Work required:
Once the line containing "- WT1.1: Study" is found, copy that line and all remaining lines of the records exactly, including the last one, and add nothing.

Supplied records:
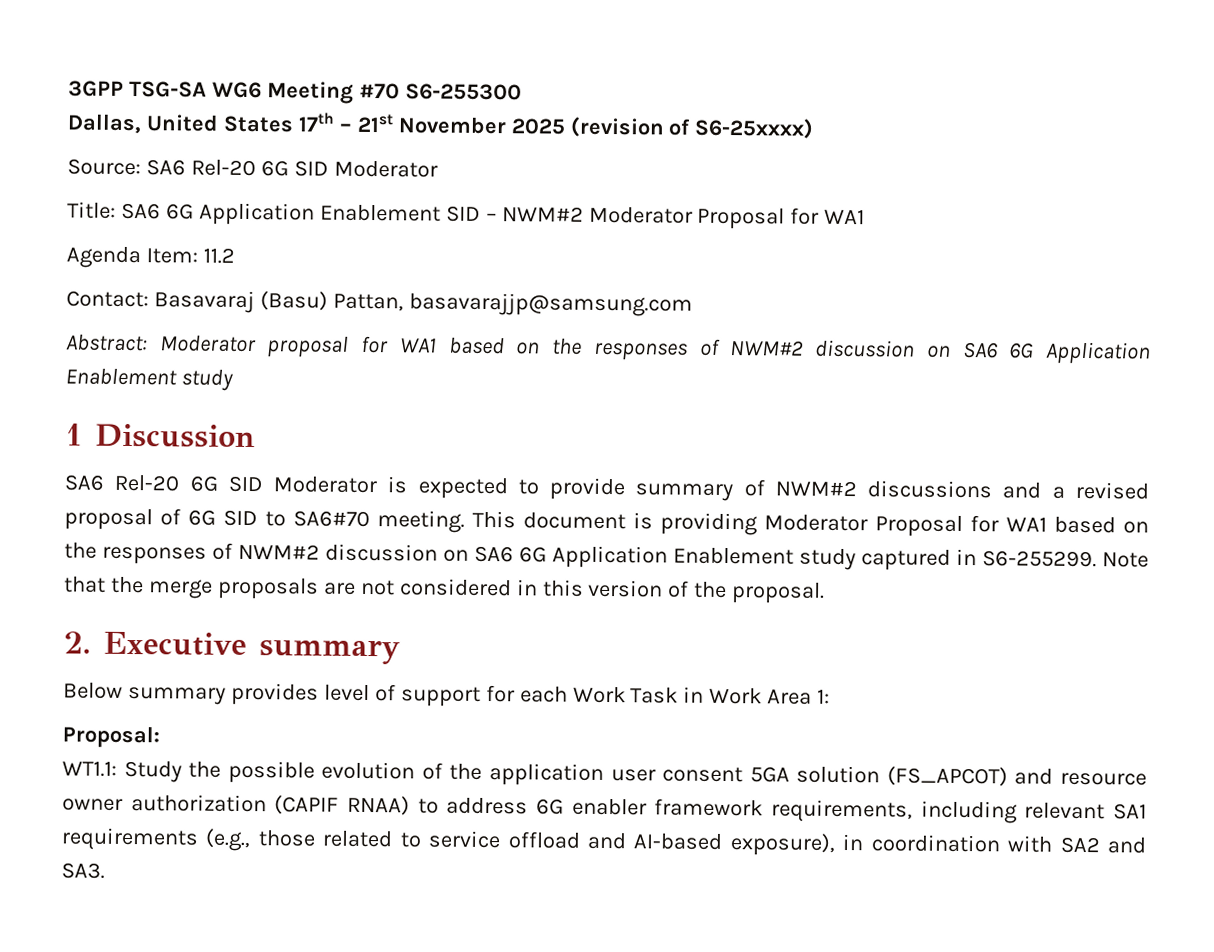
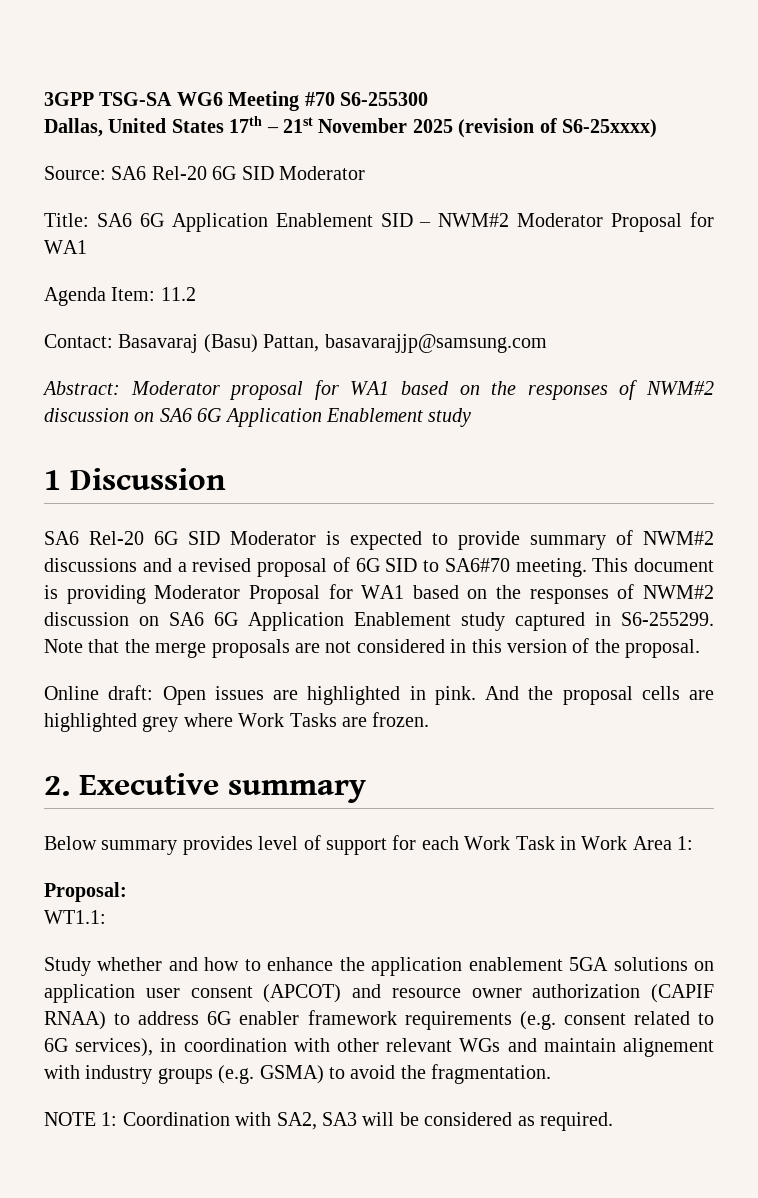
+ Online draft: Open issues are highlighted in pink. And the proposal cells are highlighted grey where Work Tasks are frozen.
- WT1.1: Study the possible evolution of the application user consent 5GA solution (FS_APCOT) and resource owner authorization (CAPIF RNAA) to address 6G enabler framework requirements, including relevant SA1 requirements (e.g., those related to service offload and AI-based exposure), in coordination with SA2 and SA3.
+ WT1.1:
+ Study whether and how to enhance the application enablement 5GA solutions on application user consent (APCOT) and resource owner authorization (CAPIF RNAA) to address 6G enabler framework requirements (e.g. consent related to 6G services), in coordination with other relevant WGs and maintain alignement with industry groups (e.g. GSMA) to avoid the fragmentation.
+ NOTE 1: Coordination with SA2, SA3 will be considered as required.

Answer to this problem:
- WT1.1: Study the possible evolution of the application user consent 5GA solution (FS_APCOT) and resource owner authorization (CAPIF RNAA) to address 6G enabler framework requirements, including relevant SA1 requirements (e.g., those related to service offload and AI-based exposure), in coordination with SA2 and SA3.
+ WT1.1:
+ Study whether and how to enhance the application enablement 5GA solutions on application user consent (APCOT) and resource owner authorization (CAPIF RNAA) to address 6G enabler framework requirements (e.g. consent related to 6G services), in coordination with other relevant WGs and maintain alignement with industry groups (e.g. GSMA) to avoid the fragmentation.
+ NOTE 1: Coordination with SA2, SA3 will be considered as required.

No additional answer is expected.